> **WHAT YOU ARE ASKED TO DO**
Write out the data exactly from its first line onward, ending with the line in which "(1032, 378) none -> (955, 437) //" appears.

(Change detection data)
********

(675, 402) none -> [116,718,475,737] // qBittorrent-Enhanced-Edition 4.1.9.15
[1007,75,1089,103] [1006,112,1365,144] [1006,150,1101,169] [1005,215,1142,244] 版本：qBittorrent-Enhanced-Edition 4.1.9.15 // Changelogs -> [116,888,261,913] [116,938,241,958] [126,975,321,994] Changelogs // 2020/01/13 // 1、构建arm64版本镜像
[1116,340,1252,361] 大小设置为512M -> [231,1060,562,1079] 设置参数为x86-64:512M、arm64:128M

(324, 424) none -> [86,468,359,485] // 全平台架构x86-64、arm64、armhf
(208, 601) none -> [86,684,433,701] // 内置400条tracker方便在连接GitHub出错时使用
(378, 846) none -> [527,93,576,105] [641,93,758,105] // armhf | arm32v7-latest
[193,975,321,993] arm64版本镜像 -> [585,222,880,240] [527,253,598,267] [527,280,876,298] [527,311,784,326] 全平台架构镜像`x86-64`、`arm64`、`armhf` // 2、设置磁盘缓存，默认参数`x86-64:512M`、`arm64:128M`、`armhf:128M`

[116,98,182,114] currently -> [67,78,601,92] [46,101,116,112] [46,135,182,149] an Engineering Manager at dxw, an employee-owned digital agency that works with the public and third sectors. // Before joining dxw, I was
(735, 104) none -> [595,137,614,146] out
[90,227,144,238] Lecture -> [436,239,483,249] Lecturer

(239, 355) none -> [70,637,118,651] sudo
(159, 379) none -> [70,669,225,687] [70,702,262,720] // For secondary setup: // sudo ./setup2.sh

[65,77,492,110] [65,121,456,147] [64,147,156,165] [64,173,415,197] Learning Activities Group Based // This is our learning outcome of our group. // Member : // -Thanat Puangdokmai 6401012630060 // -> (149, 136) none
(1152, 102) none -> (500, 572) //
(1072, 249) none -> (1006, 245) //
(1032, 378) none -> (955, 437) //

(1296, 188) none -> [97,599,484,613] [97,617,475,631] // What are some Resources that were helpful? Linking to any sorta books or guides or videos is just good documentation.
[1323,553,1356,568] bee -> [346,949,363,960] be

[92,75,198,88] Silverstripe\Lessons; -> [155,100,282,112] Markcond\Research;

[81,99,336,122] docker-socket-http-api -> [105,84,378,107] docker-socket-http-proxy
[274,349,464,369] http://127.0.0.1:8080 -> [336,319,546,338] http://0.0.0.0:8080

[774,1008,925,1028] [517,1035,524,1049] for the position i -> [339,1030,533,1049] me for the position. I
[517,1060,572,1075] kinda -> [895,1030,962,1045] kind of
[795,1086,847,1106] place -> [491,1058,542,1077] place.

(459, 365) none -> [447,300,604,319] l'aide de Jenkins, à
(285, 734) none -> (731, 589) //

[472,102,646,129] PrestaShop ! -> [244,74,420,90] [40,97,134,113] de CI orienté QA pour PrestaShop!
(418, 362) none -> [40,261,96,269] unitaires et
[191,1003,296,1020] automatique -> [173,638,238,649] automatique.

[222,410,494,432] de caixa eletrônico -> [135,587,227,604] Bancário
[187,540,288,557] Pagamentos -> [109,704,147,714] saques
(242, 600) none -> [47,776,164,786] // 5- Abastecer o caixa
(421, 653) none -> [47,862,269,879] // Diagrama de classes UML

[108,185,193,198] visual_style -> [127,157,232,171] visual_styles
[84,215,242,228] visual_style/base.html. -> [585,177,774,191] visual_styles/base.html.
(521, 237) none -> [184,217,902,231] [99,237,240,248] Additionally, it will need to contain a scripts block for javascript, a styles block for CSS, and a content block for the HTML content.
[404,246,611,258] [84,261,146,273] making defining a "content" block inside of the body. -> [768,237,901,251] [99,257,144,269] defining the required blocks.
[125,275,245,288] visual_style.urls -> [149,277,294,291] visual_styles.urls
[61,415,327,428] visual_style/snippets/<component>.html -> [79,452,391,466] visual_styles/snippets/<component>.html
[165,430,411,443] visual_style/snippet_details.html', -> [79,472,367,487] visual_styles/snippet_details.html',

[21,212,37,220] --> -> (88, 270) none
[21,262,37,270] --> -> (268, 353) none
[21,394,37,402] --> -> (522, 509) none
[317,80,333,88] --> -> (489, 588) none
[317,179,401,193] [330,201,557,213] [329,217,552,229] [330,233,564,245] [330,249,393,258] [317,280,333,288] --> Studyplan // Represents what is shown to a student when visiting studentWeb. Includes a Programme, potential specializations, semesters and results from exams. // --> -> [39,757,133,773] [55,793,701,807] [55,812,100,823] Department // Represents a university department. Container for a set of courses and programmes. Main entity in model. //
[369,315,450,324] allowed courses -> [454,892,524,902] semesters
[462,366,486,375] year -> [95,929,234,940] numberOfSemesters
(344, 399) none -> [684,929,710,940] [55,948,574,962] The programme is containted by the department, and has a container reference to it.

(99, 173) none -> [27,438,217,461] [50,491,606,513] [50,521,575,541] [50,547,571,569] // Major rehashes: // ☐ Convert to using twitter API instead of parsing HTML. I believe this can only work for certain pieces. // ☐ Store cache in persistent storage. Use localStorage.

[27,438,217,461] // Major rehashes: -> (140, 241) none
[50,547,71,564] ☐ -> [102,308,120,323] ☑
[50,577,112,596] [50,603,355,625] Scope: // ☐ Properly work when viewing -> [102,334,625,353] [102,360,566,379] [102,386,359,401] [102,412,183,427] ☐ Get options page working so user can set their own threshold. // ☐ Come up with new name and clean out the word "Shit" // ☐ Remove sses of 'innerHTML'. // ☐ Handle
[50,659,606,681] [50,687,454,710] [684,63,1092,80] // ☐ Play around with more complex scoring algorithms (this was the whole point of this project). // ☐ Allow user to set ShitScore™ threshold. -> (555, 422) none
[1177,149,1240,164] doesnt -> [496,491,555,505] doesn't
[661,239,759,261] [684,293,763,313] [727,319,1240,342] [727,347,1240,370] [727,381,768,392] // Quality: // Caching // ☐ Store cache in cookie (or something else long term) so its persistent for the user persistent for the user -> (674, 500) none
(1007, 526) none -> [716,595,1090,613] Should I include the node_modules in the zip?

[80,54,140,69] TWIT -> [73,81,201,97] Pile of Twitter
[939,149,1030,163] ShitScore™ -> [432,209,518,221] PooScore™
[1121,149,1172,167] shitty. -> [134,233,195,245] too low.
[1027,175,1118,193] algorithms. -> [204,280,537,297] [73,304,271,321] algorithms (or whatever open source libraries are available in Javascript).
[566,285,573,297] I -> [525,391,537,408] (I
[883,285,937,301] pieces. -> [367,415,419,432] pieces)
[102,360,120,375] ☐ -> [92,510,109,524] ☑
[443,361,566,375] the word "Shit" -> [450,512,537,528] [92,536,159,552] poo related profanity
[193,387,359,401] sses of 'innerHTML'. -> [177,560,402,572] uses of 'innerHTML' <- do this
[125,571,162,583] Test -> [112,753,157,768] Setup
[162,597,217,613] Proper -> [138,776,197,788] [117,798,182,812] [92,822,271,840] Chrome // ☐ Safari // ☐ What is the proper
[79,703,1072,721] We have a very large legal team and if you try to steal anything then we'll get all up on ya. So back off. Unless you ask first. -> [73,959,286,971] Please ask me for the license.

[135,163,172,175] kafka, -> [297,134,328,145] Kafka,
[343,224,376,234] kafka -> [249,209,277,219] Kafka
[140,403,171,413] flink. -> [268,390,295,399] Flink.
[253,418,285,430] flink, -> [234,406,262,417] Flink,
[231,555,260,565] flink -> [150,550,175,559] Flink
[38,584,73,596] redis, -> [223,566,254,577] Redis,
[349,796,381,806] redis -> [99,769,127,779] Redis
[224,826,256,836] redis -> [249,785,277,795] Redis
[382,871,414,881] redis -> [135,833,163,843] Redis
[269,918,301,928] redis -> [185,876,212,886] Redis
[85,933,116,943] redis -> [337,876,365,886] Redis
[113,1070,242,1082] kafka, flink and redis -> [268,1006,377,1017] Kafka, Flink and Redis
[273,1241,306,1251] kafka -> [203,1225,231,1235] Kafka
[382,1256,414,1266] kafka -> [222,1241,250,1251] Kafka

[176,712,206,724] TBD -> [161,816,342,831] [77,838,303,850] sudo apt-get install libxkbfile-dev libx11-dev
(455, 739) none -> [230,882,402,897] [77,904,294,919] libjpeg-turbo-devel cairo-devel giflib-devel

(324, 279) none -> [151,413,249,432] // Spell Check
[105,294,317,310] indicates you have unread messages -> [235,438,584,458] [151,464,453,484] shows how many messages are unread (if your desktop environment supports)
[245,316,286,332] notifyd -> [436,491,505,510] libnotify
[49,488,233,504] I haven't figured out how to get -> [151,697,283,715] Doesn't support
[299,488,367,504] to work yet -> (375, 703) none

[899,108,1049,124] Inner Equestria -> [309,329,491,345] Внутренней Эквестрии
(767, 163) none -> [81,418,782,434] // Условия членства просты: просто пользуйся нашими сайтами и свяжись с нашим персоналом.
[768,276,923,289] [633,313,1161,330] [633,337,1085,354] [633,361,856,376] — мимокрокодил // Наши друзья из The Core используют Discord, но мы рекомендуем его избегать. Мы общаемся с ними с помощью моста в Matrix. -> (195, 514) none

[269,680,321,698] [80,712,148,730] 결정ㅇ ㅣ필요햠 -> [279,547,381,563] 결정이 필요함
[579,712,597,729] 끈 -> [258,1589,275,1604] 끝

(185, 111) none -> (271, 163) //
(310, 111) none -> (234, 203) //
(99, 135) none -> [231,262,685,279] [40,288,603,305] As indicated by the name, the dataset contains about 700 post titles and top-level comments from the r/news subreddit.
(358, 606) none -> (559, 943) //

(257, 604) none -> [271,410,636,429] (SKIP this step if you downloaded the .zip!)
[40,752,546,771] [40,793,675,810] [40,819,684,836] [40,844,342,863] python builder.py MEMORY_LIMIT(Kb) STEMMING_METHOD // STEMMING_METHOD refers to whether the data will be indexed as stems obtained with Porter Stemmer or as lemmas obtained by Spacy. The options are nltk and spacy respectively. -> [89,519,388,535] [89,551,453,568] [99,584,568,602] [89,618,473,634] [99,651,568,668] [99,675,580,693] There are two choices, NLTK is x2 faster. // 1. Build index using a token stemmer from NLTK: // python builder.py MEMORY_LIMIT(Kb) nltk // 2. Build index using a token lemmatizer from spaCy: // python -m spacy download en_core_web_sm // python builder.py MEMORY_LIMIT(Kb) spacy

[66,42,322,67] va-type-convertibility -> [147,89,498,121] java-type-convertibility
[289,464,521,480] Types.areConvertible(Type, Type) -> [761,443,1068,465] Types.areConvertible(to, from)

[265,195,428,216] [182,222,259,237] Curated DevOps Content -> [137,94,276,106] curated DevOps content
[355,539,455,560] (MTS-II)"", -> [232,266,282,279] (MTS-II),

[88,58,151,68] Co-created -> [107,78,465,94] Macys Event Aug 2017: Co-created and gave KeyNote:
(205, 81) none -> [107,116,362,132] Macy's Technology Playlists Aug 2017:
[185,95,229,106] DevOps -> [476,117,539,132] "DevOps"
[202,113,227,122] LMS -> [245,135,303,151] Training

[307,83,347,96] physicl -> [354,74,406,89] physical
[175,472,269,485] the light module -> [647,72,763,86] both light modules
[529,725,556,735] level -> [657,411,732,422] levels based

********

> **EXERCISE OUTPUT**
(675, 402) none -> [116,718,475,737] // qBittorrent-Enhanced-Edition 4.1.9.15
[1007,75,1089,103] [1006,112,1365,144] [1006,150,1101,169] [1005,215,1142,244] 版本：qBittorrent-Enhanced-Edition 4.1.9.15 // Changelogs -> [116,888,261,913] [116,938,241,958] [126,975,321,994] Changelogs // 2020/01/13 // 1、构建arm64版本镜像
[1116,340,1252,361] 大小设置为512M -> [231,1060,562,1079] 设置参数为x86-64:512M、arm64:128M

(324, 424) none -> [86,468,359,485] // 全平台架构x86-64、arm64、armhf
(208, 601) none -> [86,684,433,701] // 内置400条tracker方便在连接GitHub出错时使用
(378, 846) none -> [527,93,576,105] [641,93,758,105] // armhf | arm32v7-latest
[193,975,321,993] arm64版本镜像 -> [585,222,880,240] [527,253,598,267] [527,280,876,298] [527,311,784,326] 全平台架构镜像`x86-64`、`arm64`、`armhf` // 2、设置磁盘缓存，默认参数`x86-64:512M`、`arm64:128M`、`armhf:128M`

[116,98,182,114] currently -> [67,78,601,92] [46,101,116,112] [46,135,182,149] an Engineering Manager at dxw, an employee-owned digital agency that works with the public and third sectors. // Before joining dxw, I was
(735, 104) none -> [595,137,614,146] out
[90,227,144,238] Lecture -> [436,239,483,249] Lecturer

(239, 355) none -> [70,637,118,651] sudo
(159, 379) none -> [70,669,225,687] [70,702,262,720] // For secondary setup: // sudo ./setup2.sh

[65,77,492,110] [65,121,456,147] [64,147,156,165] [64,173,415,197] Learning Activities Group Based // This is our learning outcome of our group. // Member : // -Thanat Puangdokmai 6401012630060 // -> (149, 136) none
(1152, 102) none -> (500, 572) //
(1072, 249) none -> (1006, 245) //
(1032, 378) none -> (955, 437) //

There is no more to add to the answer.